* **PROMPT**: Output only the lines below from the one holding "margin-left: 27px ->" down to the one holding "html: <div><span>werden –", both end lines included and every picture dropped.

* **SUPPLIED ENTRIES**:
^^^^

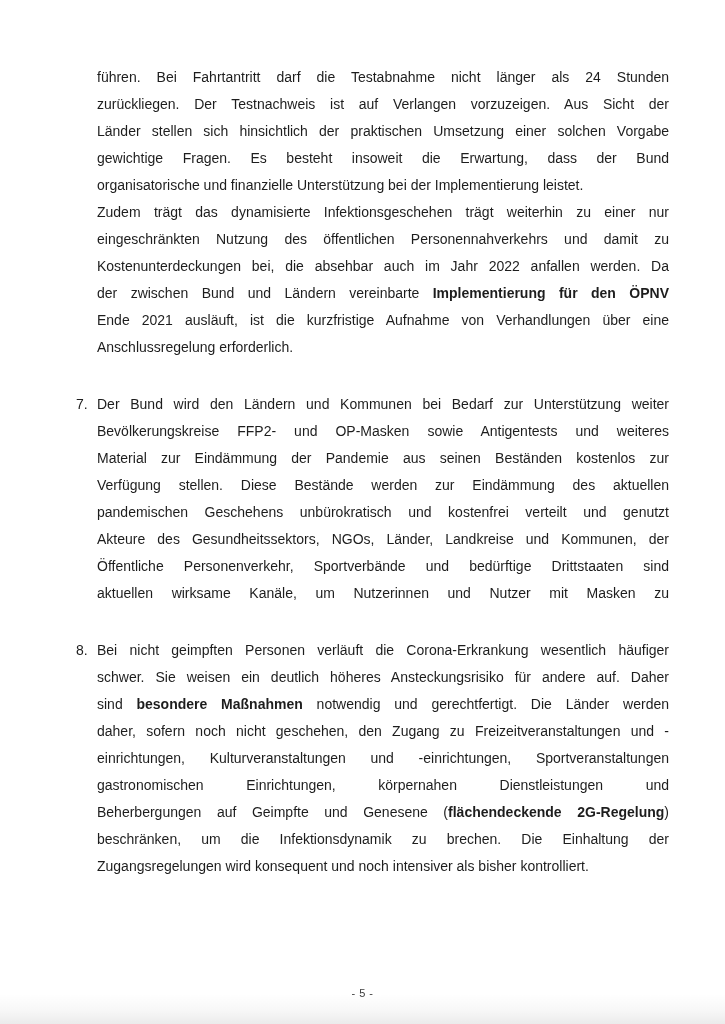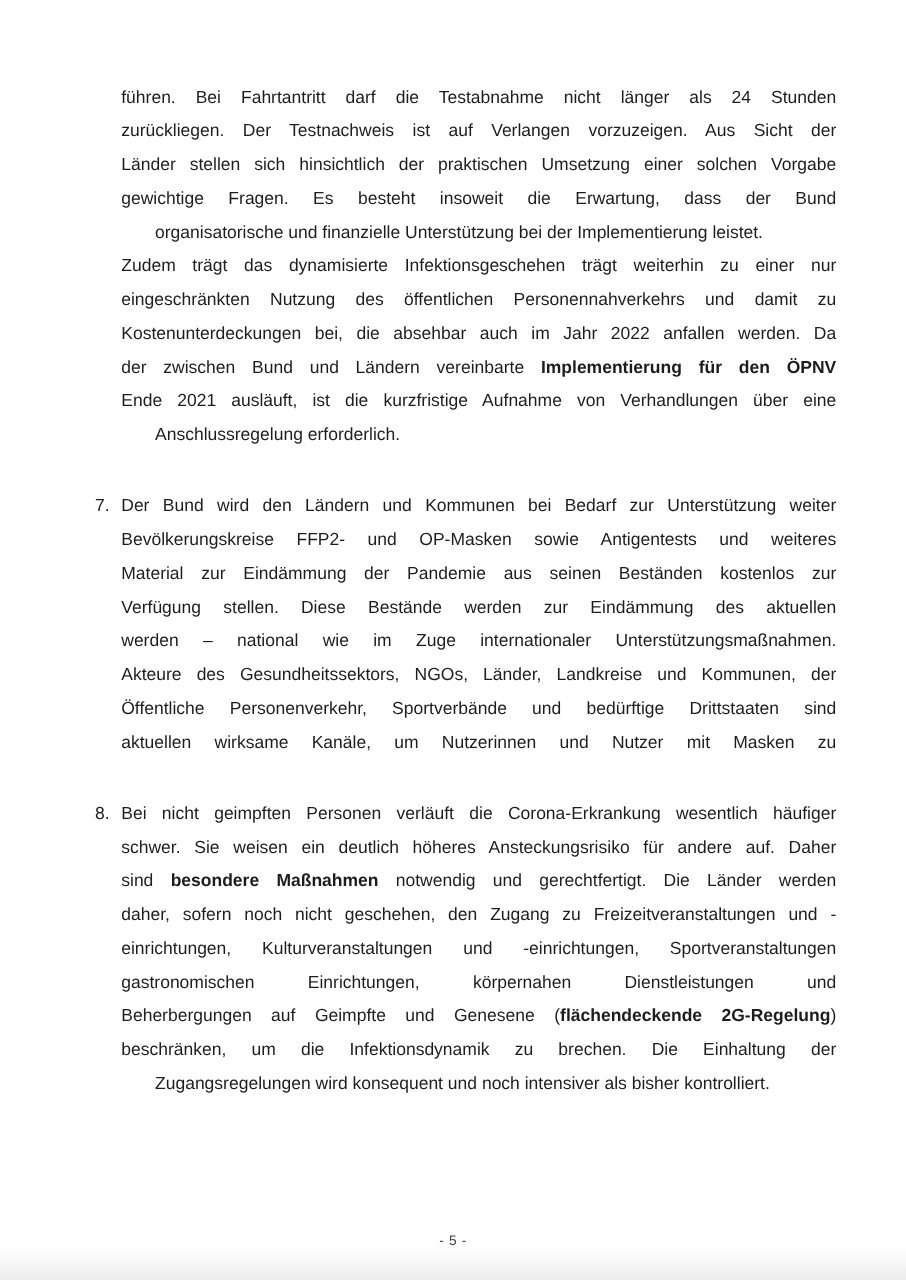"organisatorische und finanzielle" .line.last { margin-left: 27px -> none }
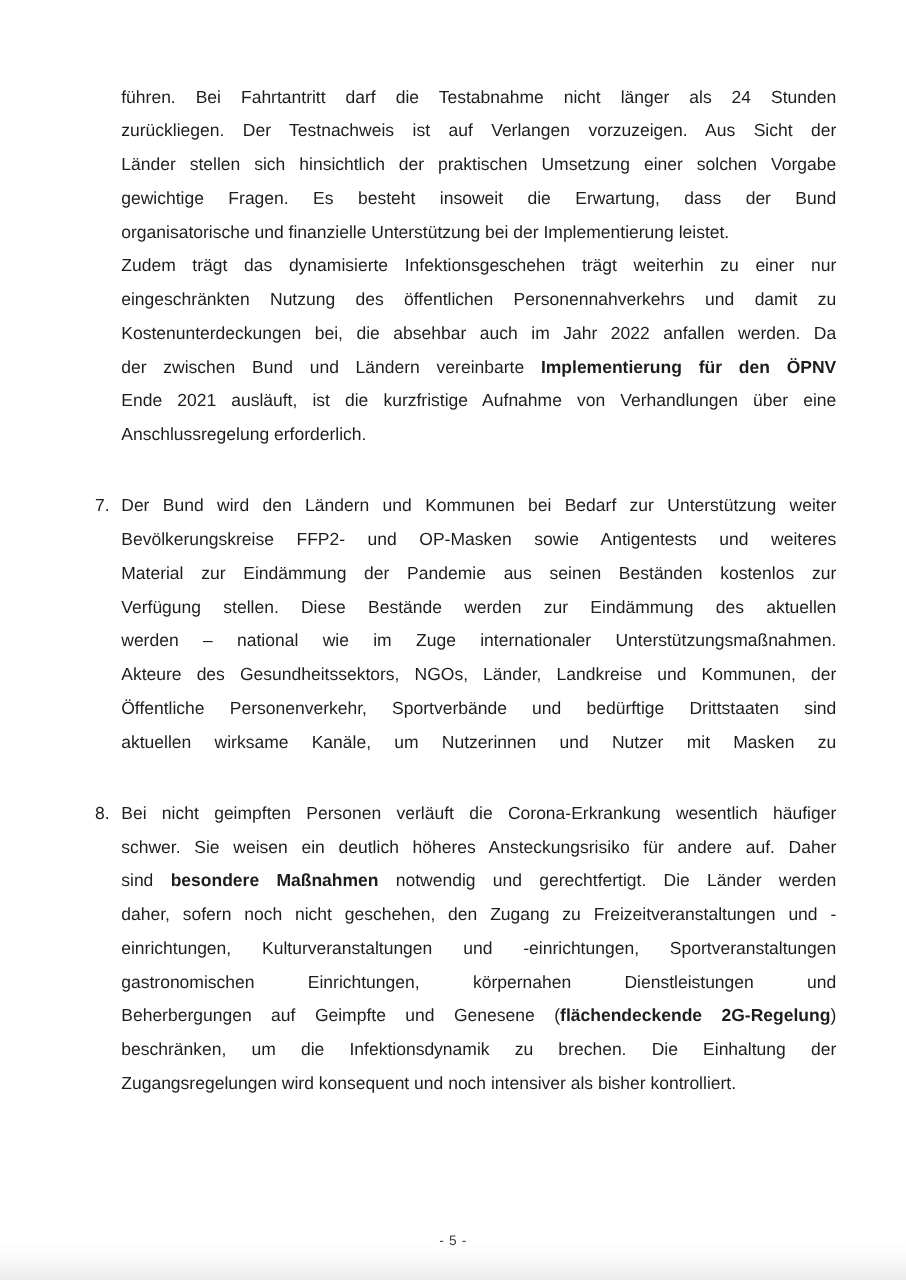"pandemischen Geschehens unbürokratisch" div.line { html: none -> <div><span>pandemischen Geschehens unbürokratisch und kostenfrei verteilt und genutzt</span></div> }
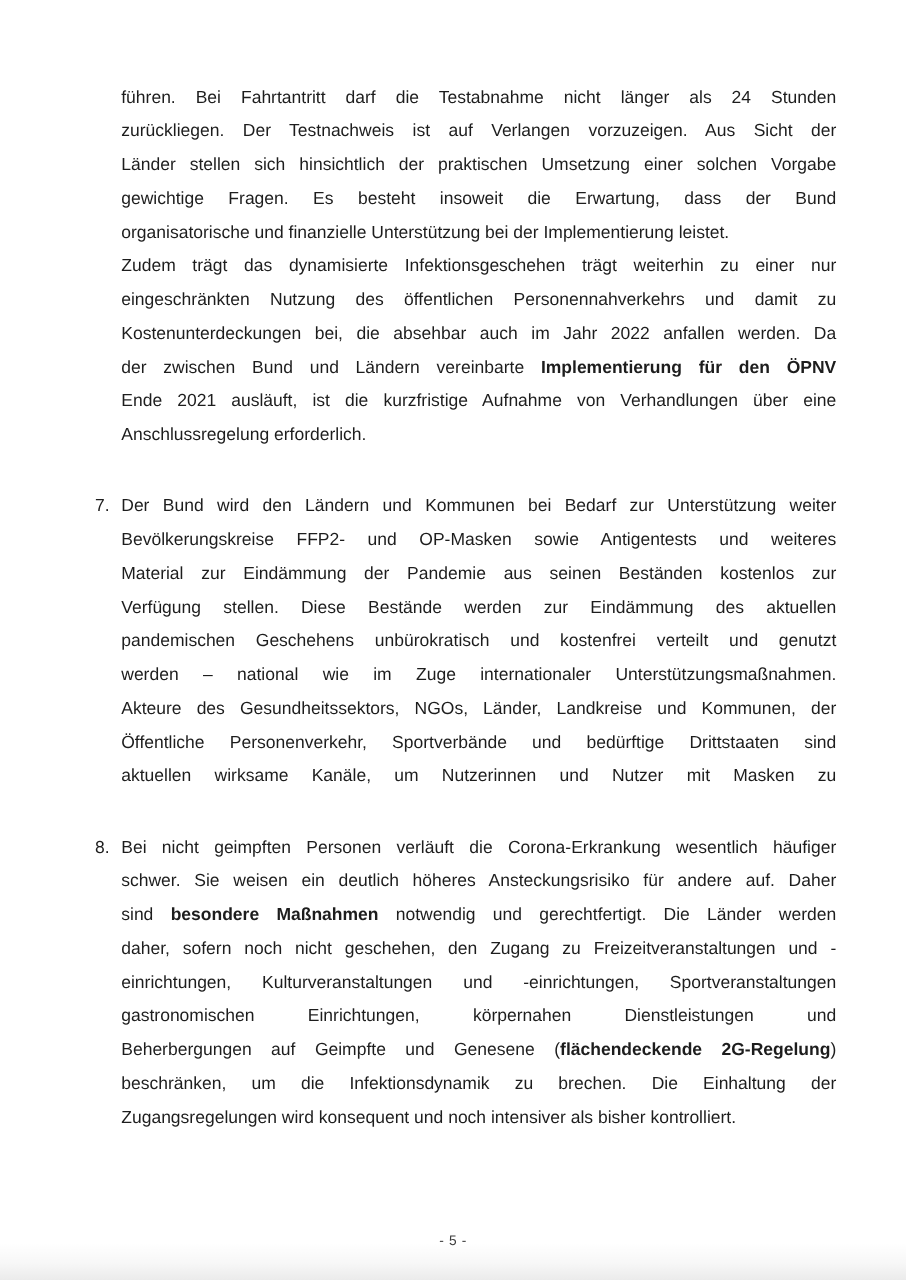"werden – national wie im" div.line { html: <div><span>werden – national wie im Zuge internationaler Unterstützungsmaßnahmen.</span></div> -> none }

^^^^

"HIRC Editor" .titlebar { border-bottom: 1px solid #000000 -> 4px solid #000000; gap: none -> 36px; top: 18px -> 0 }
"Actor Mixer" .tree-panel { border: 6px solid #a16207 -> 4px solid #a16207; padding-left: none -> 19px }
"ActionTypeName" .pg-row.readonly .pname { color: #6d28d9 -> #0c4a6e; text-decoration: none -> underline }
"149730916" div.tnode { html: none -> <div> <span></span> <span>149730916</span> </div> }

^^^^

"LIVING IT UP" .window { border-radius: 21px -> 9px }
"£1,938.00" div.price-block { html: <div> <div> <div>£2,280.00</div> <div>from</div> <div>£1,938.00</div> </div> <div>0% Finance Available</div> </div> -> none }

^^^^

* **SOLUTION BELOW**:
"organisatorische und finanzielle" .line.last { margin-left: 27px -> none }
"pandemischen Geschehens unbürokratisch" div.line { html: none -> <div><span>pandemischen Geschehens unbürokratisch und kostenfrei verteilt und genutzt</span></div> }
"werden – national wie im" div.line { html: <div><span>werden – national wie im Zuge internationaler Unterstützungsmaßnahmen.</span></div> -> none }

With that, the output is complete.